Thank you, I've gotta rep you for that. Islamirama, putting it mildly, the article you pasted was contradictory in nature, there is sunnah evidence to contradict it which makes me wonder where it came from and it showed no Islamic evidence to support calling innocent children by cruel and derogatory names! Saying that 'bastard' is merely a definition is no excuse. If a Muslim sister was slightly overweight, would you accept someone calling her a fat paki? Would you accept that "it's only a definition, so there's no need to take offence?".

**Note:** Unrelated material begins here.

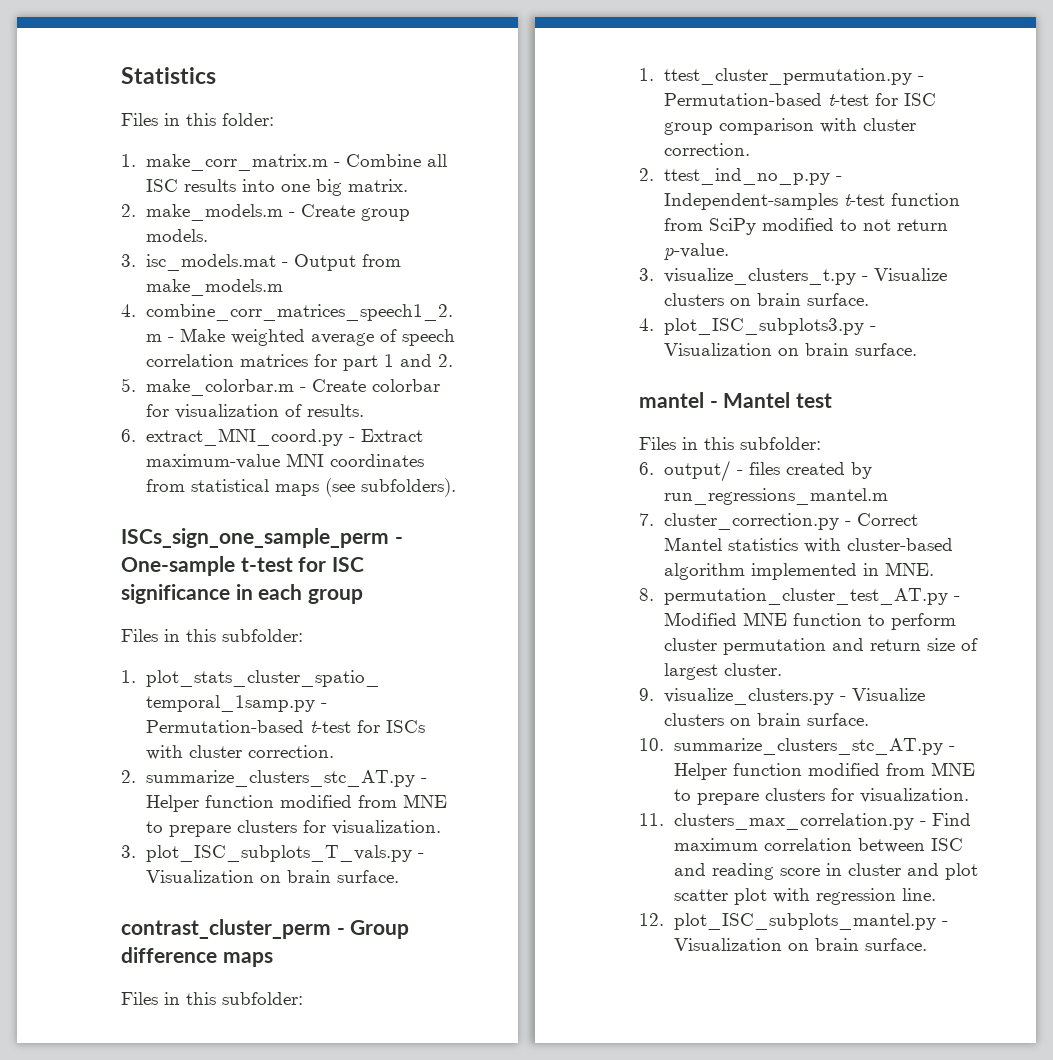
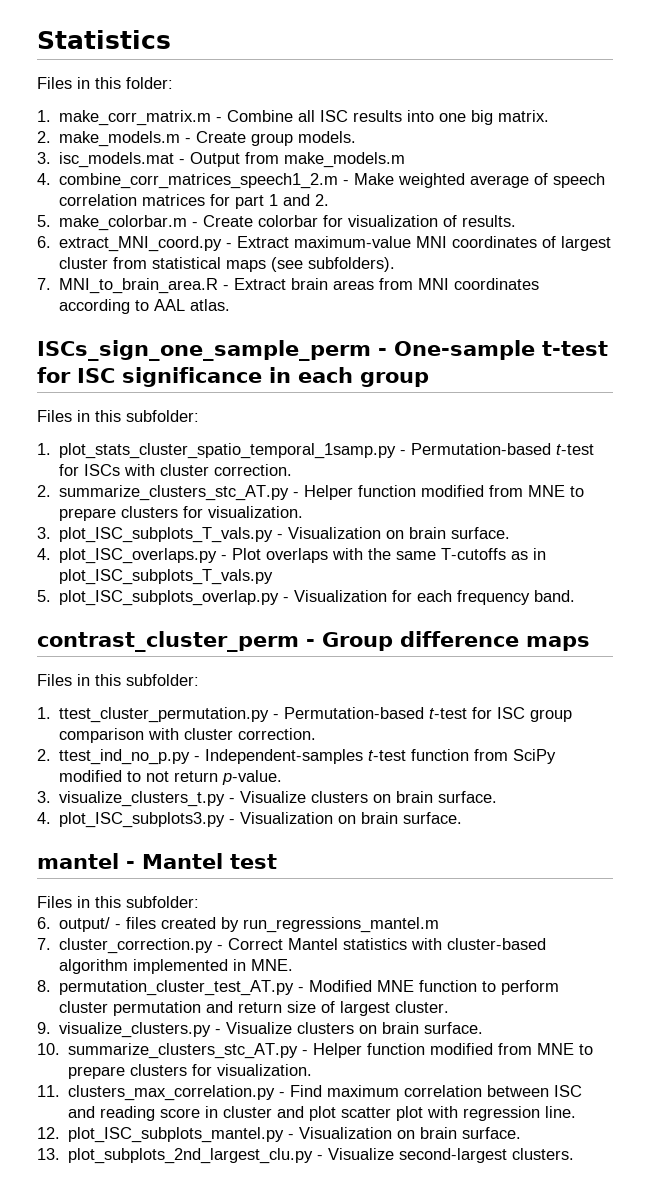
(425, 460) none -> [542,236,612,251] [59,257,109,269] of largest cluster
(457, 487) none -> [37,278,540,294] [59,299,231,314] // 7. MNI_to_brain_area.R - Extract brain areas from MNI coordinates according to AAL atlas.
(400, 876) none -> [37,548,547,564] [59,569,274,585] [37,590,576,606] // 4. plot_ISC_overlaps.py - Plot overlaps with the same T-cutoffs as in plot_ISC_subplots_T_vals.py // 5. plot_ISC_subplots_overlap.py - Visualization for each frequency band.
(927, 944) none -> [37,1148,575,1164] // 13. plot_subplots_2nd_largest_clu.py - Visualize second-largest clusters.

Fornication/adulterous relationships are haraam and have no legitimacy in Islam, I'd be the first to accept that, but I refuse to accept that this means young children are fair game where nasty name calling is concerned and you've still yet to show any evidence that this is accepted Islamic practice.
Torn.Rose
05-10-06, 12:13 PM
I just have to say that being a white revert, i have to totally agree with mixed race marriages.
I think in our day and age, it is toltally acceptable, the only boundaries are the ones that are put there by the older generation who think you have to stick to your own kind.

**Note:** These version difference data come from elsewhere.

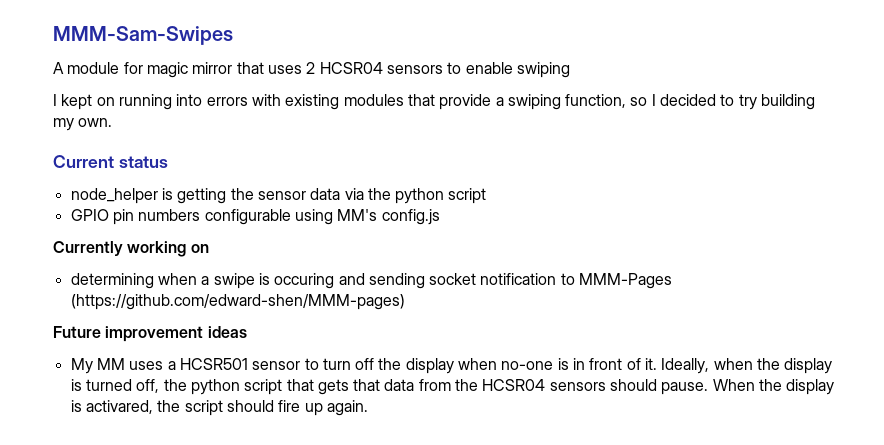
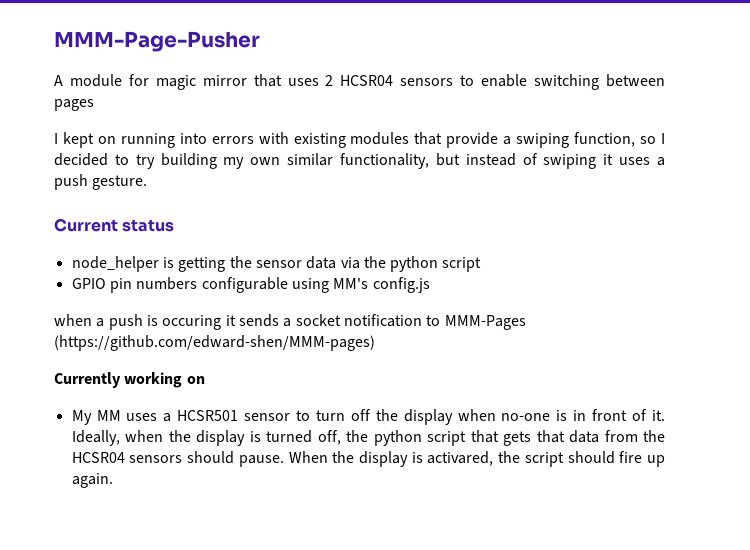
[53,26,233,45] MMM-Sam-Swipes -> [54,31,260,52] MMM-Page-Pusher
[516,62,570,78] swiping -> [534,74,665,90] [54,99,94,111] switching between pages
[78,118,113,127] own. -> [250,153,665,169] [54,174,148,190] own similar functionality, but instead of swiping it uses a push gesture.
[53,241,209,257] [70,273,154,289] Currently working on // determining -> (430, 285) none
[213,273,255,289] swipe -> [108,314,143,330] push
[338,273,425,289] and sending -> [225,314,292,327] it sends a
[53,326,247,342] Future improvement ideas -> [54,372,205,388] Currently working on

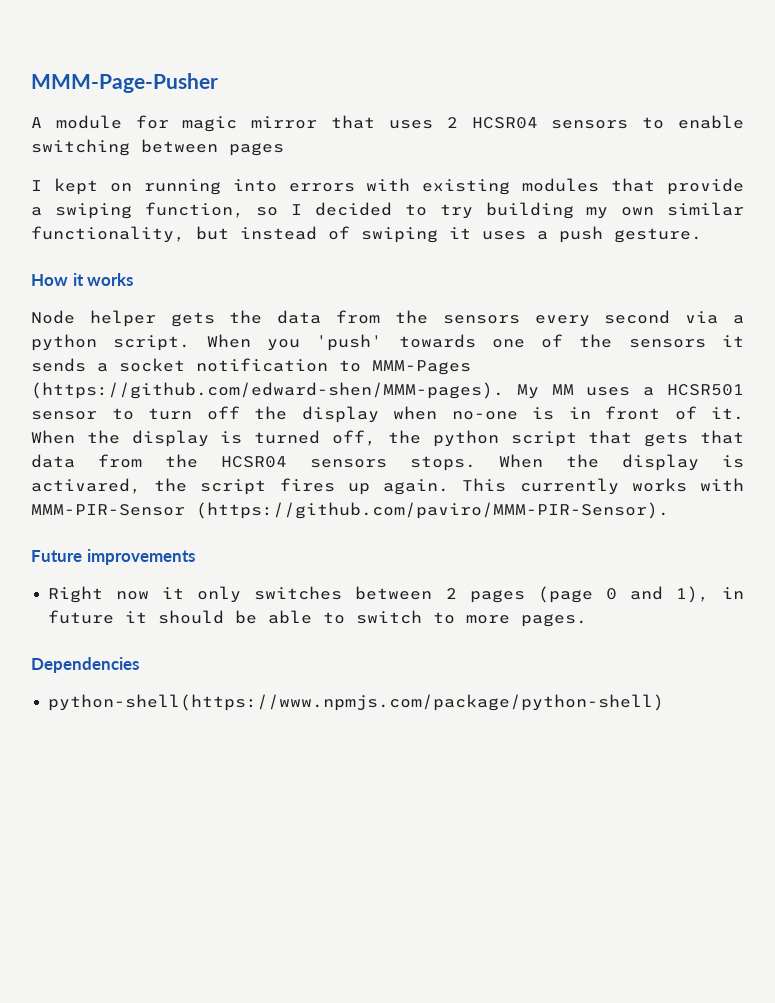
[54,218,175,232] [71,256,482,272] [71,277,430,293] [54,314,222,330] Current status // node_helper is getting the sensor data via the python script // GPIO pin numbers configurable using MM's config.js // when a push is occuring -> [31,273,134,286] [31,310,745,327] [31,334,706,351] How it works // Node helper gets the data from the sensors every second via a python script. When you 'push' towards one of the sensors
[54,335,375,351] [54,372,205,388] (https://github.com/edward-shen/MMM-pages) // Currently working on // -> [31,382,504,399] (https://github.com/edward-shen/MMM-pages).
[71,430,164,446] Ideally, when -> [31,430,75,444] When
[187,451,284,467] should pause. -> [410,456,476,471] stops.
[567,451,666,467] [71,473,113,488] should fire up again. -> [279,478,744,495] [31,502,669,519] [31,549,195,565] [48,586,744,603] [48,610,588,627] [31,657,139,673] [48,694,665,711] fires up again. This currently works with MMM-PIR-Sensor (https://github.com/paviro/MMM-PIR-Sensor). // Future improvements // Right now it only switches between 2 pages (page 0 and 1), in future it should be able to switch to more pages. // Dependencies // python-shell(https://www.npmjs.com/package/python-shell)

I know my family will be unhappy with whoever i marry as they know he will have to be Muslim and the thought of me getting married scares them even tho they know that i am muslim. I would however like to marry a guy from a different culture to my own. the only thing that would botther me is that he would need to be practising, of good character and has a family around that would support us as i strongly feel that when you have children(insha'Allah) it is important for them to also have an extended family around them.
does marying Natalie Portman count as a 'mixed marriage'?
Lost_Princess
06-10-06, 01:57 AM
does marying Natalie Portman count as a 'mixed marriage'?
i dont think so and she is so ugly soory i had to say it :)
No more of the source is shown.